By: Dan Moritz-Rabson

Via Beat Mag

When discussing electronic music festivals, Tomorrowland ranks as one of the most widely known events. Tomorrowland’s a festival that fans and artists, alike, aspire to take part in, at least once. However, playing at Tomorrowland this past year failed to satisfy the artist known as Helena, who has established a prominent role for herself in the electronic scene. Instead, she regards the experience of performing at some of the world’s largest electronic festivals—including Ultra’s main stage—as one that leads to more opportunities. After discussing what the milestone of playing at Tomorrowland represented in her career during an interview prior to her show at Pacha NYC, Helena continued to say “Next year, I’ve got my sights set on main stage.”

Acknowledging that her success derives in part from her fans, Helena turns the attention of her rapidly rising popularity as a DJ to those who supported her rise to fame by promoting charity organizations, focusing primarily on cancer awareness. For her first show at Pacha NYC as the headliner, Helena teamed up with the organization F**k Cancer — a non-profit that seeks to help save lives by educating people about how to detect cancer early.

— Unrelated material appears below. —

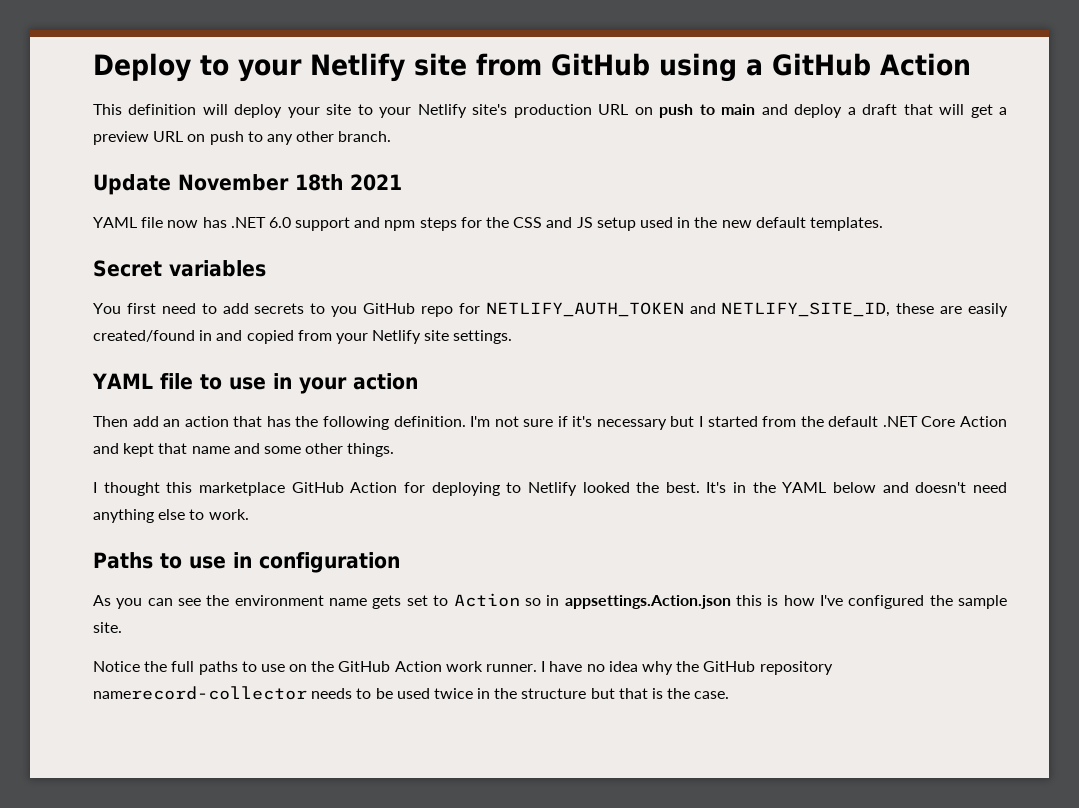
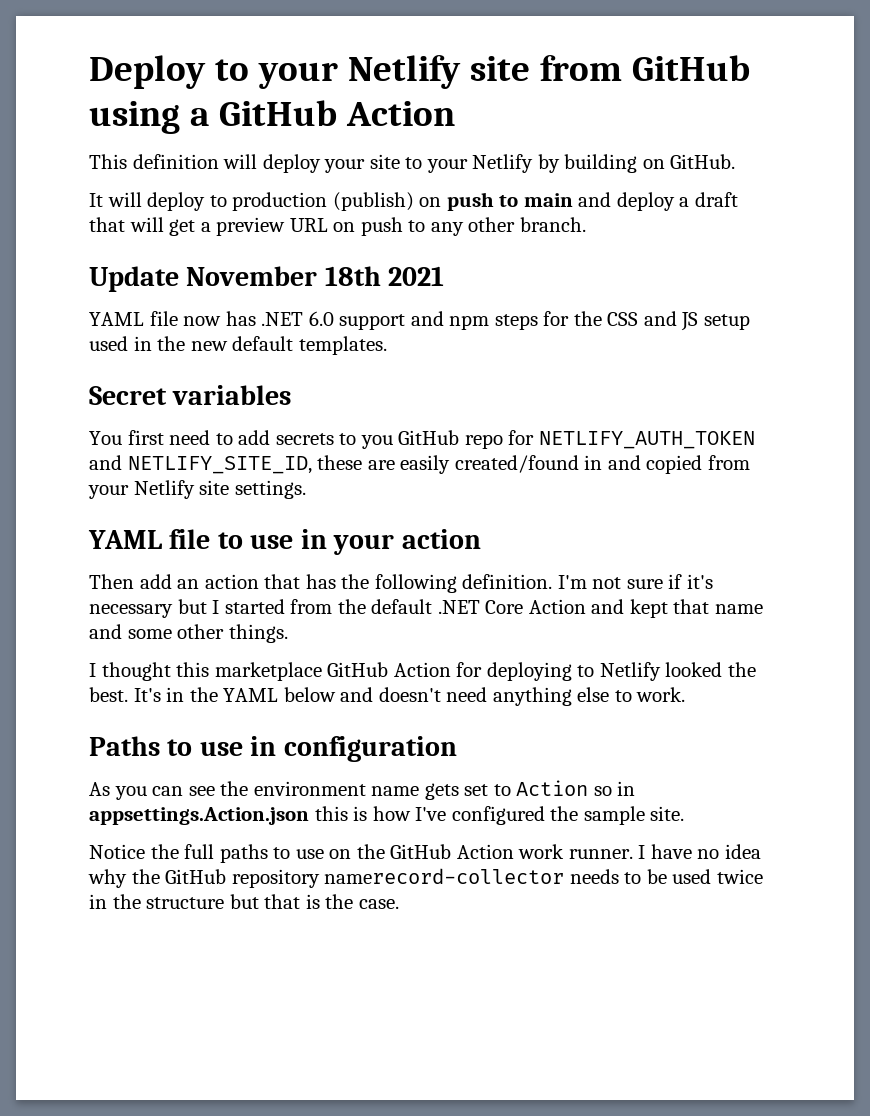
[472,104,629,118] site's production URL -> [537,154,736,173] [89,192,414,211] by building on GitHub. // It will deploy to production (publish)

However, Helena’s philanthropy extends beyond shows. In addition to performing at benefit concerts, she recently participated in a photo shoot to promote awareness of and education about ovarian cancer.

Despite the relentless support her fans have provided her with, while she proved her talent when performing at some of the most widely known venues and events around the world, Helena’s rise in popularity has been partially tainted by the electronic community’s focus on gender rather than musical ability. “[Supporters say] ‘you’re my favorite female DJ,’ and I’m like ‘yeah, well that’s great, but can’t I just be your favorite DJ?’” Helena commented, when discussing some supporters’ unnecessary focus on gender.

The fact that her reception as an artist has been influenced because of gender reflects poorly on the electronic community—one that is dominated by male DJs. But Helena’s refreshingly upfront response to this apparent gender bias provides a means of inspiring change. Acknowledging that when people consider her musical skill, they compare her to other talented female producers rather than all producers, she responded, “I’ve worked very hard to be respected as an equal in this industry. I want to be seen as one of the top talents in scene, not [as one] of the good females in the scene.”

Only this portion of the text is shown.